Indeed, structural changes are necessary to improve dynamic efficiency. But so, too, are policies to ensure that investments and economic activities are based on real comparative advantages, and not on transitory “beggar thy neighbor” incentive structures. This is particularly important during periods of rapid structural change. Because supply-side adjustments are slow, painful, and costly, they should not be made unnecessarily.

But, like closed economies that miss out on the benefits of trade altogether, open economies with significant institutional or political obstacles to structural change will underperform. This explains why many open economies today are failing to adapt to new technologies and trade patterns. Too often, policymakers want to prevent change from occurring at all. But while blocking change can protect existing industries and jobs for a while, doing so dramatically deters investment, and eventually hurts growth and employment.

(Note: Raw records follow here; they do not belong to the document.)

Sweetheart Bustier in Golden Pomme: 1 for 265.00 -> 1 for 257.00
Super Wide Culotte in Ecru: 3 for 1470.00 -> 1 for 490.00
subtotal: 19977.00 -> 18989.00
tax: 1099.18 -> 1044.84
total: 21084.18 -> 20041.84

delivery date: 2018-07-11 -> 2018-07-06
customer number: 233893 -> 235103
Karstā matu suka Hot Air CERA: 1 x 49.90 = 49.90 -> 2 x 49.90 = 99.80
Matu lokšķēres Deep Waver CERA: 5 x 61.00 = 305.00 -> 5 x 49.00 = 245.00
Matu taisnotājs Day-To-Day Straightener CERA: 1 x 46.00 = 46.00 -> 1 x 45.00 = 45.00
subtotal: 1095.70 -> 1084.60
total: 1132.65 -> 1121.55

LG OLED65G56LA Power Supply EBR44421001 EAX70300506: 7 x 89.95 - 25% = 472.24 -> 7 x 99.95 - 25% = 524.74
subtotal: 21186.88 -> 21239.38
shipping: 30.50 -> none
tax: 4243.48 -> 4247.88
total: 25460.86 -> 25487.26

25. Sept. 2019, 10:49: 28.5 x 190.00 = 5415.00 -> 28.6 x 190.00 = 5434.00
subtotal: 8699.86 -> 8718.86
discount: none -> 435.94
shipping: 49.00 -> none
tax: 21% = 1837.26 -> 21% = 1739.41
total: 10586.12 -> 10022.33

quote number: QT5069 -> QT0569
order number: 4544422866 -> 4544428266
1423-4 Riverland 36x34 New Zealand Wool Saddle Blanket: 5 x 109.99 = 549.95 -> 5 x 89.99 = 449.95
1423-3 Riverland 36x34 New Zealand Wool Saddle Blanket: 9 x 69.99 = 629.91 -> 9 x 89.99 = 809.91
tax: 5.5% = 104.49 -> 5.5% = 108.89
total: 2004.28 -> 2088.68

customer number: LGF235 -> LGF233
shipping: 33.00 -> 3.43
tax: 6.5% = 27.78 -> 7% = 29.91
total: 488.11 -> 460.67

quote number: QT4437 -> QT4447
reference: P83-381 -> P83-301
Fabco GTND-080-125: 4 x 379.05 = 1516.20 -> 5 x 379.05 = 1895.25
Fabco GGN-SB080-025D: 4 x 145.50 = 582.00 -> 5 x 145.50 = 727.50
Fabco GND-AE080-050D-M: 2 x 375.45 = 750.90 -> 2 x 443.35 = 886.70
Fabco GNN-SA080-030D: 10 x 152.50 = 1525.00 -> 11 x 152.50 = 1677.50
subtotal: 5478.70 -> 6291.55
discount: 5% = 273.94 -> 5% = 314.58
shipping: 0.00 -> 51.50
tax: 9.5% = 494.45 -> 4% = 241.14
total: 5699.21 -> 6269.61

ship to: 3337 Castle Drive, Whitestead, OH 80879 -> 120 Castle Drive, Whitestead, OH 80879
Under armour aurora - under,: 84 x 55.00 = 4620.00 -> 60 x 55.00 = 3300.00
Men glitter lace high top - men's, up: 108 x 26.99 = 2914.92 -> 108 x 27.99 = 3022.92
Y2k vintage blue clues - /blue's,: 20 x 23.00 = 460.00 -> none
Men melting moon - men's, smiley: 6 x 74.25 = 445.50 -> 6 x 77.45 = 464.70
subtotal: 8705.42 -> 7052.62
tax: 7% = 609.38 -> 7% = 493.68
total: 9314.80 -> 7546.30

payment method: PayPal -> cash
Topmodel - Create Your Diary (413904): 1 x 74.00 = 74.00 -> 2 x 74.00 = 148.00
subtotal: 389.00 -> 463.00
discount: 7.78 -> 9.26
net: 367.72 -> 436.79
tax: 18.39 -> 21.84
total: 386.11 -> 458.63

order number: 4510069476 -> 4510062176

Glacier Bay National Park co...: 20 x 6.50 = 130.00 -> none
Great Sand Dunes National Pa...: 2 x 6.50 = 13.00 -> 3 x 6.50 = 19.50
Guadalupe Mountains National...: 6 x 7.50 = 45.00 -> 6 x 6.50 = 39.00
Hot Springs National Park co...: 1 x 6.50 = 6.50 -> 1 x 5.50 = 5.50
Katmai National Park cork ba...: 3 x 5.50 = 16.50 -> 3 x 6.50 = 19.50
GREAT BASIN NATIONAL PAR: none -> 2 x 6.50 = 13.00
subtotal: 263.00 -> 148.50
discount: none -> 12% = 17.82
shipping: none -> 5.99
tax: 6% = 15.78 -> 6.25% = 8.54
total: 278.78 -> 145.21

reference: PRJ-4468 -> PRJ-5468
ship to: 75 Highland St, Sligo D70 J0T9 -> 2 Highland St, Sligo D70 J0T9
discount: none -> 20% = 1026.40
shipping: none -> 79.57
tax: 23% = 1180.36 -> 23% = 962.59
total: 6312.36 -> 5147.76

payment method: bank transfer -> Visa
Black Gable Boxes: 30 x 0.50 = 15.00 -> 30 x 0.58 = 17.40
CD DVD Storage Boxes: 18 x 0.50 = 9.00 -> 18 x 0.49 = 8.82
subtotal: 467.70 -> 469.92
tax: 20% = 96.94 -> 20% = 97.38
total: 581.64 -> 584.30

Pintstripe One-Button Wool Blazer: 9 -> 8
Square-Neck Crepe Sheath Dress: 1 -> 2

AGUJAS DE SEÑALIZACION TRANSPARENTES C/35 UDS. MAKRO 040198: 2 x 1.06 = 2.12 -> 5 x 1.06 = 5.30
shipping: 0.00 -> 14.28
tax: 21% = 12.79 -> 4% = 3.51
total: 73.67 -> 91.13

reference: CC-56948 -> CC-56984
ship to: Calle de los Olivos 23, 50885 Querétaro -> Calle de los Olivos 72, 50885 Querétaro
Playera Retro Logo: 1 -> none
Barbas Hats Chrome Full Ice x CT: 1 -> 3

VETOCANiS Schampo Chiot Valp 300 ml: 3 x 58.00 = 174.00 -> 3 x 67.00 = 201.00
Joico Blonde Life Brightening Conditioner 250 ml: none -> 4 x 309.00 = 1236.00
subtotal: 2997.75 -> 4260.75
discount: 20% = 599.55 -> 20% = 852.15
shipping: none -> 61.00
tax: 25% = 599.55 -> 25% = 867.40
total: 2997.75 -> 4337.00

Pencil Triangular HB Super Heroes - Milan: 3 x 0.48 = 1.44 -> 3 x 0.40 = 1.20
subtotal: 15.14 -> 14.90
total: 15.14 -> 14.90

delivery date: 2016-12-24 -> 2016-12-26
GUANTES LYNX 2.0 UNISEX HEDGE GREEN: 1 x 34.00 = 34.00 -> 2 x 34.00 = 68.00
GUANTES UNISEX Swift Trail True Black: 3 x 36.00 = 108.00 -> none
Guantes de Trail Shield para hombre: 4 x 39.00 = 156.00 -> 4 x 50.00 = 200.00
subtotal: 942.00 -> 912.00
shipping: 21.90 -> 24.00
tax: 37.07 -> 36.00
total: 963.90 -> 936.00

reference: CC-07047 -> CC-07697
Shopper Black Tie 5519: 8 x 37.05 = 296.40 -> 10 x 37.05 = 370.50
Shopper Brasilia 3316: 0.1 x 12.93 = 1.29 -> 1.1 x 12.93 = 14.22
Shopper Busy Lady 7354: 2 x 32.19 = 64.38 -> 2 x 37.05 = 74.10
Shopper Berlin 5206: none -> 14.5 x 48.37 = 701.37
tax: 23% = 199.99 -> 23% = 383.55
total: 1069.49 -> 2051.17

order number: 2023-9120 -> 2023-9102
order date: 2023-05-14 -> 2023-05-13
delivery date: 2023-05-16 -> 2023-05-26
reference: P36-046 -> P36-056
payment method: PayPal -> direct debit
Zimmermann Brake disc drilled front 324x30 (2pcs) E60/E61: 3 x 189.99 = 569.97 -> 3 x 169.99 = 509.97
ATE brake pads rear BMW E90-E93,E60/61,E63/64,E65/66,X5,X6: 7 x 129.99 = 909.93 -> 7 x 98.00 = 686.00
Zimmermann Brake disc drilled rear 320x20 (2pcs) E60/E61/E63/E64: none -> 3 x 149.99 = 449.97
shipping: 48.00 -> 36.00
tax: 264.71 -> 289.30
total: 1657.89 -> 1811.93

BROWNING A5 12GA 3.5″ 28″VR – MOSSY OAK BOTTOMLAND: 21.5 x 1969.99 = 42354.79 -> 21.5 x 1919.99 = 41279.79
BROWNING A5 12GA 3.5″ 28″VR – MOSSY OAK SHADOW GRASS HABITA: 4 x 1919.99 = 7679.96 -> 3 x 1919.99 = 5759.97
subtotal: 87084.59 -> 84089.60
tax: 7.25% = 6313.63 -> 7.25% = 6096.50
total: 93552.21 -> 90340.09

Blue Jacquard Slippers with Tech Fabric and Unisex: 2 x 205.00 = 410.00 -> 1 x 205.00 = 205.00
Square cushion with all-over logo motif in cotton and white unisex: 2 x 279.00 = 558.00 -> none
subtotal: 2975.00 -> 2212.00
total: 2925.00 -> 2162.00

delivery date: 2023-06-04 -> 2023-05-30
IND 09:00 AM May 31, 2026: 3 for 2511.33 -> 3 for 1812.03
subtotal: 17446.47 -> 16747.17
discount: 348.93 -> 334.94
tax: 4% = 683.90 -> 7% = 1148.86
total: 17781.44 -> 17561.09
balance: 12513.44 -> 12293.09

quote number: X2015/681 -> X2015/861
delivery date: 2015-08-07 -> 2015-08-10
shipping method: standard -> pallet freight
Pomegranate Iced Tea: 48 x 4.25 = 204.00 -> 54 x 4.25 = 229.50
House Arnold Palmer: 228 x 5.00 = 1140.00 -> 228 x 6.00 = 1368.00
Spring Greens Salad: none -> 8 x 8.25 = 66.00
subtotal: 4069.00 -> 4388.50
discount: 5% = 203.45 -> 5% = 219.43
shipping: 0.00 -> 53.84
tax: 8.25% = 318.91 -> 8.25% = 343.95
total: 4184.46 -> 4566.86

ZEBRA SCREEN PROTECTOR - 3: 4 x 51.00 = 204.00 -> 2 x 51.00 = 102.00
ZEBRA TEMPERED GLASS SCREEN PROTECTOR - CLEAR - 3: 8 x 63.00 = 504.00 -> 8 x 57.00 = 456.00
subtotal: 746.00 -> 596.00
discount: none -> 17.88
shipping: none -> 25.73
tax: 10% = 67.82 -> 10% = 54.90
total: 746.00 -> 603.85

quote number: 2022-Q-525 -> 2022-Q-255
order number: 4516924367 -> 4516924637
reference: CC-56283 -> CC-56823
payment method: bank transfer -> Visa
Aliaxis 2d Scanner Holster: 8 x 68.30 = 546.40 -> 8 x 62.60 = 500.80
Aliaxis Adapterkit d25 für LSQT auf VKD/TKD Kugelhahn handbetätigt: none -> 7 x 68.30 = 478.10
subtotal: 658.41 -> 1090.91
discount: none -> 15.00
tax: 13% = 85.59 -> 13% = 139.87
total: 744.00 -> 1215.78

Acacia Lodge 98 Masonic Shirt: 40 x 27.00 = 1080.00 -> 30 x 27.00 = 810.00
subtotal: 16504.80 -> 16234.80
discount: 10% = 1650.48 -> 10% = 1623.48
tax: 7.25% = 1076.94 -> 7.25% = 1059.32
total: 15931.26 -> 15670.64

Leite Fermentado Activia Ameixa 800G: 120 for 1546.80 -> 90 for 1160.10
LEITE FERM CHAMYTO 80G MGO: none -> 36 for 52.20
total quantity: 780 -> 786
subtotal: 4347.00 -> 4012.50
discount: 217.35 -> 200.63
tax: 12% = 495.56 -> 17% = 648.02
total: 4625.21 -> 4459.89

A country’s economic and social-security structure can also stand in the way of change. As former Greek Finance Minister Yanis Varoufakis observes, the promise of a long-term growth dividend from structural reform is not enough to allay people’s concerns about the immediate or near-term future, especially in a semi-stagnant economy. If you replace something with nothing, you have to expect significant political and social resistance.

If structural reforms are not accompanied by social-security reforms, they are likely to fail. The “Agenda 2010” reform program initiated by former German Chancellor Gerhard Schröder in 2003 is a good example of this multi-prong approach; but it proved to be politically perilous for Schröder, who was not re-elected in 2005.

How reforms are sequenced also matters. For example, incumbent workers will be much more concerned with social-security reforms in a poorly performing economy than in a booming economy. Political resistance to structural reforms – especially from older incumbent workers – will be stronger in a low-output, high-unemployment economy, because it is worse to be laid off in such conditions.

As a rule, a government should not introduce structural reforms until it has first gotten its economy moving with fiscal and investment-oriented policies. Proceeding in this order will reduce the political resistance to change. As it happens, Europe is currently experiencing a modest but significant surge in growth. But whether policymakers will take advantage of this opportunity to pursue needed reforms is anyone’s guess.

One final lesson to bear in mind is that structural change is not just an unfortunate side effect of growth and the creation of new jobs and sectors; rather, it is an integral part of these processes.

One can see this clearly in successful developing countries, where the recipes for growth include openness, modern sectors, trade, high levels of investment, and an expanding human-capital base. These countries are not spared from structural shifts and distributional challenges. But their transitions are faster and less painful, because investments run broadly across their public and private sectors, and across tangible and intangible assets.

Developed economies are not so different in this respect. A significant across-the-board increase in investment might not fix all of their distributional and adjustment problems. But it certainly would help to spur growth and reduce economic and political frictions in their structural adaptations.